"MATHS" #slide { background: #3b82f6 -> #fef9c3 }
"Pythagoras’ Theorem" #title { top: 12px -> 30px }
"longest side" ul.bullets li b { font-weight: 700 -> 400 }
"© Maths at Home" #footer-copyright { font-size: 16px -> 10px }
· · · ·
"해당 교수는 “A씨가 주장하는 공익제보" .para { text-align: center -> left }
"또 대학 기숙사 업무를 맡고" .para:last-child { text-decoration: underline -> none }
· · · ·
_ACTIVITY:_ Where does the string "para" occur in the material? Copy every line where it does.

_OUTPUT:_
"해당 교수는 “A씨가 주장하는 공익제보" .para { text-align: center -> left }
"또 대학 기숙사 업무를 맡고" .para:last-child { text-decoration: underline -> none }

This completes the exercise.